Se Vertov (como Bresson) se sente obrigado a rebatizar o cinema de uma
maneira polêmica, como kinoglaz, é porque nele vê não uma distração nem
uma ferramenta do imaginário, mas uma ferramenta para ver o mundo tal
como é realmente, isto é, como é útil e até necessário vê-lo, tendo em vista
a construção do comunismo. Em um sistema ideológico e social que se
pretende fundamentado em uma doutrina científica (o marxismo), a análise
da realidade não é individual, ela deve ser feita em razão desse amálgama
social que supostamente oferece uma abordagem objetiva.
2. Para Consuelo Lins² o termo "cinema verdade" não passou de uma
homenagem à Dziga Vertov e ao seu Kinopravda - o "cinema-verdade"

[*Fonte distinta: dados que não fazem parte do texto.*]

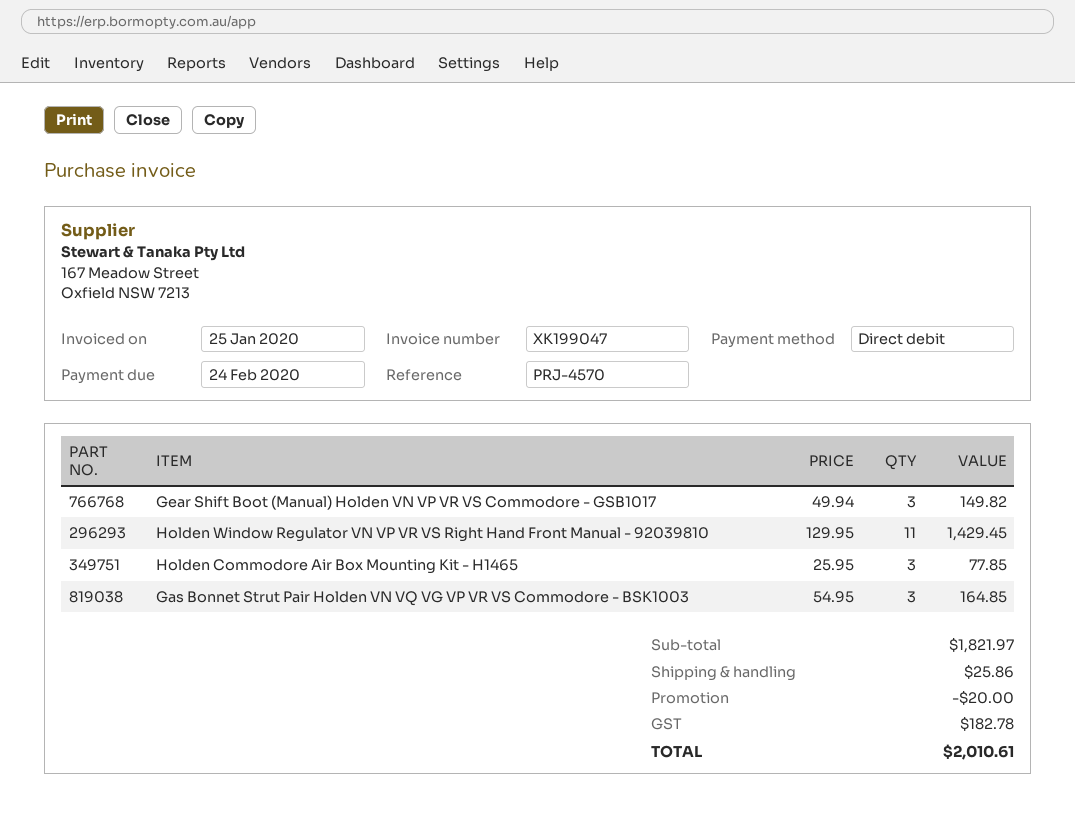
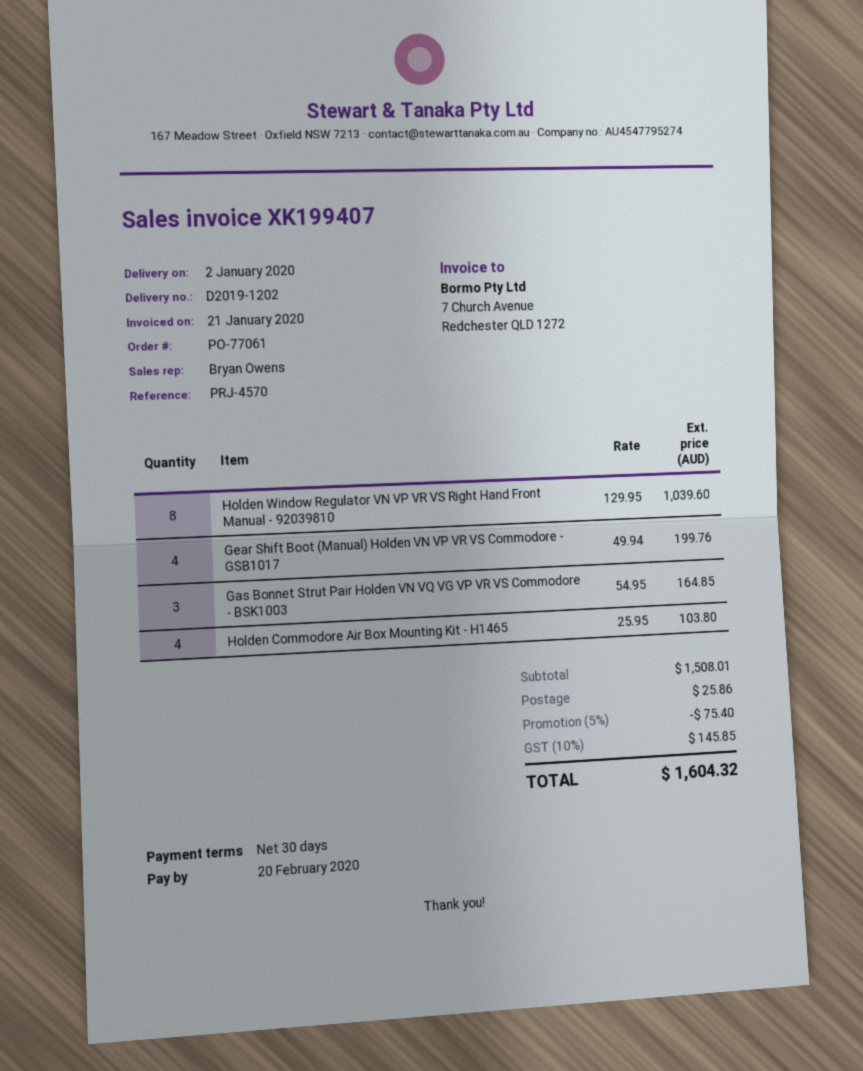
invoice number: XK199047 -> XK199407
invoice date: 2020-01-25 -> 2020-01-21
due date: 2020-02-24 -> 2020-02-20
Gear Shift Boot (Manual) Holden VN VP VR VS Commodore - GSB1017: 3 x 49.94 = 149.82 -> 4 x 49.94 = 199.76
Holden Window Regulator VN VP VR VS Right Hand Front Manual - 92039810: 11 x 129.95 = 1429.45 -> 8 x 129.95 = 1039.60
Holden Commodore Air Box Mounting Kit - H1465: 3 x 25.95 = 77.85 -> 4 x 25.95 = 103.80
subtotal: 1821.97 -> 1508.01
discount: 20.00 -> 75.40
tax: 182.78 -> 145.85
total: 2010.61 -> 1604.32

soviético -, foi visto por muitos como a pretensão maior desses novos
documentários: captar a verdade do mundo. O que Rouch, lançador do
termo no início dos anos 60, fazia de fato era problematizar a questão da
verdade na tradição do documentário, dizendo que a verdade possível dessa
forma de cinema é aquela que inclui a presença dos cineastas e revela as
condições de produção. Não se trata, pois, da filmagem da verdade, como o
próprio nome cinema-verdade leva a crer, mas no máximo de uma verdade
do momento da filmagem, como também defende Eduardo Coutinho.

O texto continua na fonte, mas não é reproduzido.